When you annotate the import as PostPageQueryResult, you are consuming what TypeGen wrote. If you delete the title projection from postPageQuery and regenerate, the type updates automatically and the compiler will flag every downstream component that tried to render post.title.

Integrating generation into CI

The workflow I use in GitHub Actions runs TypeGen as a check step before the TypeScript compiler. If the generated file has drifted from what the current schema and queries produce, the step fails:

# .github/workflows/ci.yml (relevant excerpt)
- name: Install dependencies
  run: npm ci
 
- name: Generate Sanity types
  run: npx sanity@latest codegen generate
  env:
    SANITY_API_READ_TOKEN: ${{ secrets.SANITY_API_READ_TOKEN }}
 
- name: Check for uncommitted type changes
  run: |
    git diff --exit-code src/sanity/types/sanity.types.ts \
      || (echo "sanity.types.ts is out of date. Run 'npx sanity@latest codegen generate' locally and commit the result." && exit 1)
 
- name: TypeScript check
  run: npx tsc --noEmit

The SANITY_API_READ_TOKEN is required when your schema references documents that live behind dataset permissions. Without it the CLI falls back to the public API and may miss types for non-public document types. Add the token to your Actions secrets and pass it through; the codegen CLI picks it up from the environment.

The git diff --exit-code step is the safety net. It catches the case where a developer edited a schema file locally, forgot to regenerate, and pushed. The PR will fail loudly with a message pointing at the fix.

Gotchas when schemas evolve

Renamed fields break silently until you regenerate.
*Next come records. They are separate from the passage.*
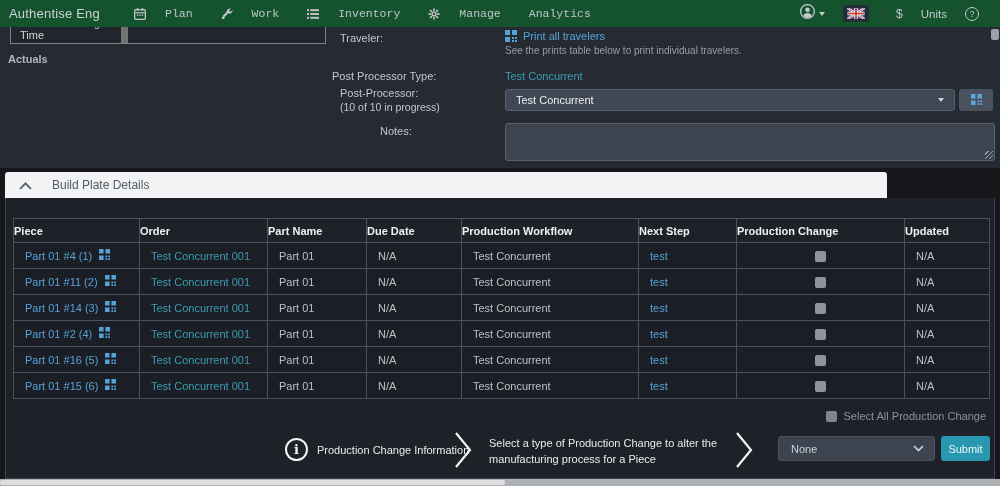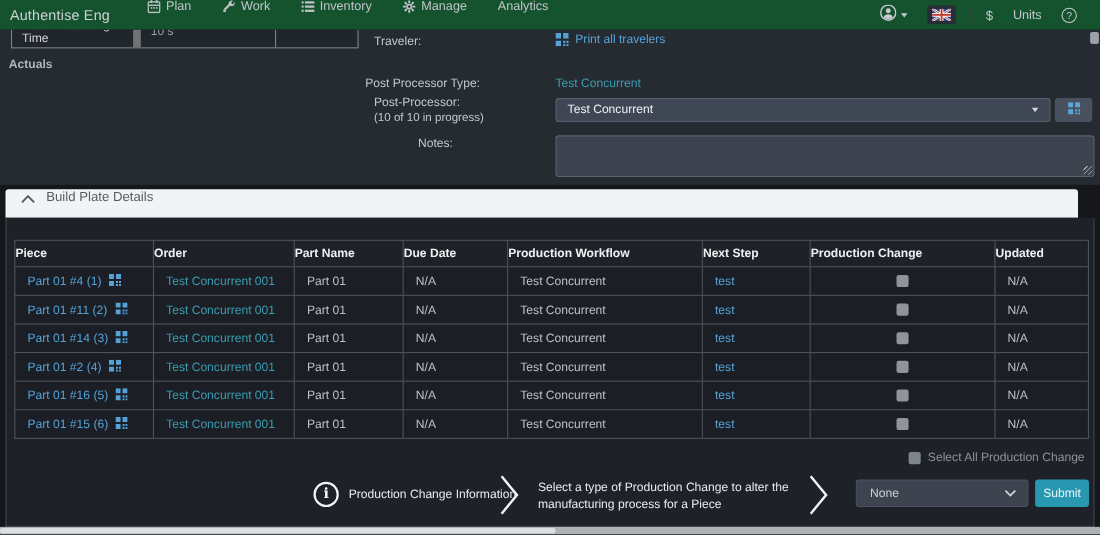--- a/index.html
+++ b/index.html
@@ -4,22 +4,22 @@
 <style>
   * { box-sizing: border-box; margin: 0; padding: 0; }
   body { background:#15171b; font-family:"Liberation Sans", sans-serif; }
   .screen { position:relative; width:1000px; height:486px; background:#15171b; overflow:hidden; }
 
   
   .navbar { position:absolute; left:0; top:0; width:1000px; height:27px; background:#14532d;
             display:flex; align-items:center; color:#c3c7cd; }
   .brand { font-size:13px; color:#ced2d7; padding:0 12px 0 9px; letter-spacing:.2px; }
   .nav-items { display:flex; align-items:center; height:100%; margin-left:8px; }
-  .nav-item { display:flex; gap:5px; font-size:11.5px; color:#c0c4ca;
-              padding:0 14px; height:100%; cursor:pointer; }
+  .nav-item { display:flex; align-items:center; gap:19px; font-size:11.5px; color:#c0c4ca;
+              padding:0 14px; height:100%; cursor:pointer;font-family:Liberation Mono, monospace; }
   .nav-item svg { display:block; }
   .nav-right { margin-left:auto; display:flex; align-items:center; padding-right:12px; }
   .nav-btn { display:flex; align-items:center; gap:4px; padding:0 9px; height:27px; cursor:pointer; }
   .caret-down { width:0; height:0; border-left:3.5px solid transparent; border-right:3.5px solid transparent;
                 border-top:4px solid #c3c7cd; }
   .flag-box { background:#272d35; border-radius:2px; padding:3px 4px; display:flex; align-items:center; }
   .nav-sep { width:1px; height:12px; background:#3a4047; margin:0 4px; }
   .currency { font-size:12px; color:#c3c7cd; }
   .units { font-size:11.5px; color:#c3c7cd; }
   .help-circle { width:14px; height:14px; border:1.3px solid #c3c7cd; border-radius:50%;
@@ -49,23 +49,23 @@
   .qr-btn { position:absolute; left:959px; top:62px; width:34px; height:22px; background:#49515f;
             border-radius:3px; display:flex; align-items:center; justify-content:center;
             color:#5aa7d8; cursor:pointer; }
   .notes-area { position:absolute; left:505px; top:96px; width:490px; height:38px; background:#3d4450;
                 border:1px solid #5a6170; border-radius:3px; resize:none; color:#e8ebee;
                 font-family:"Liberation Sans", sans-serif; font-size:11px; padding:4px 6px; }
   .notes-grip { position:absolute; left:985px; top:124px; width:8px; height:8px;
                 background:repeating-linear-gradient(135deg, transparent 0 2px, #9aa0a8 2px 3px); }
 
   
-  .bpd-header { position:absolute; left:5px; top:172px; width:975px; height:26px; background:#f2f3f4;
-                border-radius:3px 3px 0 0; display:flex; padding-left:14px;
-                gap:10px; cursor:pointer; }
+  .bpd-header { position:absolute; left:5px; top:172px; width:882px; height:26px; background:#f2f3f4;
+                border-radius:3px 3px 0 0; display:flex; align-items:center; padding-left:14px;
+                gap:20px; cursor:pointer; }
   .bpd-title { font-size:12px; color:#565c63; }
   .bpd-panel { position:absolute; left:5px; top:198px; width:990px; height:281px; background:#1e2127;
                border:1px solid #3e444c; border-top:none; }
 
   table.tbl { position:absolute; left:7px; top:20px; width:976px; border-collapse:collapse; table-layout:fixed; }
   .tbl th { border:1px solid #4c525a; height:24px; font-size:11px; font-weight:bold; color:#eef1f3;
             text-align:left; background:#1e2127; }
   .tbl td { border:1px solid #4c525a; height:26px; font-size:11px; color:#bcc1c7; padding-left:11px;
             background:#1b1e24; overflow:hidden; white-space:nowrap; }
   .tbl td.center { padding-left:0; text-align:center; }
@@ -202,35 +202,35 @@
       </div>
       <div class="nav-btn">
         <span class="help-circle">?</span>
       </div>
     </div>
   </div>
 
   <div class="top-section">
     <div class="est-table">
       <div class="est-cell c1">Post-Processing Time</div>
-      <div class="est-cell c2">10 s</div>
       <div class="est-cell c3"></div>
     </div>
     <div class="actuals">Actuals</div>
     <div class="scroll-thumb-v"></div>
 
     <div class="form-label" style="left:340px; top:5px;">Traveler:</div>
     <div class="print-link">
       <span>
         <svg width="12" height="12" viewBox="0 0 12 12" fill="currentColor">
             <path d="M0 0h5v5H0zM7 0h5v5H7zM0 7h5v5H0zM7 7h2v2H7zM10 7h2v2h-2zM7 10h2v2H7zM10 10h2v2h-2z"></path>
           </svg>
       </span>
       <span>Print all travelers</span>
     </div>
+    <div class="print-hint">See the prints table below to print individual travelers.</div>
 
     <div class="form-label" style="left:332px; top:43px;">Post Processor Type:</div>
     <div class="ppt-link">Test Concurrent</div>
 
     <div class="form-label" style="left:340px; top:60px;">Post-Processor:</div>
     <div class="form-sub" style="left:340px; top:74px;">(10 of 10 in progress)</div>
     <div class="pp-select">
       <span>Test Concurrent</span>
       <span class="caret-down"></span>
     </div>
If a content editor asks you to rename heroImage to coverImage in the schema, the old type still exists in sanity.types.ts until you run codegen generate again. Your Next.js build will pass because the type file still says heroImage. The CI step above catches this; local development does not unless you run watch mode (npx sanity@latest codegen generate --watch).

Optional fields in arrays become (Type | null)[], not Type[]. Sanity's array items are always considered potentially sparse because editors can delete array items via the Studio. TypeGen reflects this honestly. You will need a .filter(Boolean) or a type guard at the call site. Do not suppress it with a non-null assertion — the null case is real.

Inline spreads on Portable Text produce very wide unions. A body field typed as block[] with custom types attached generates a union of every possible block shape. This is correct but large. If you are hitting TypeScript performance issues (tsc taking 40+ seconds), move the Portable Text rendering to a separate component file that imports PortableTextBlock from @portabletext/types directly rather than from the generated union. Reserve the generated type for the fetch boundary only.

Schema files must be importable by Node at codegen time. If your sanity.config.ts imports from next/image or uses process.env.NEXT_PUBLIC_* variables without defaults, the CLI will throw. I keep a sanity.config.ts that is isomorphic — no Next.js-specific imports, environment variables read with fallbacks — and the Next.js Studio page wraps it in a use client boundary separately.

Keeping the workflow sustainable

Add codegen generate --watch to your dev script so types regenerate on every schema file save:

// package.json scripts excerpt
"dev:studio": "sanity dev",
"dev:types": "sanity codegen generate --watch",
"dev": "concurrently \"next dev --turbopack\" \"npm run dev:types\""

Running both in parallel means the TypeScript language server in VS Code sees updated types within a few seconds of saving a schema change. That feedback loop is what makes the system worth the setup cost — type errors surface in the editor, not in production logs.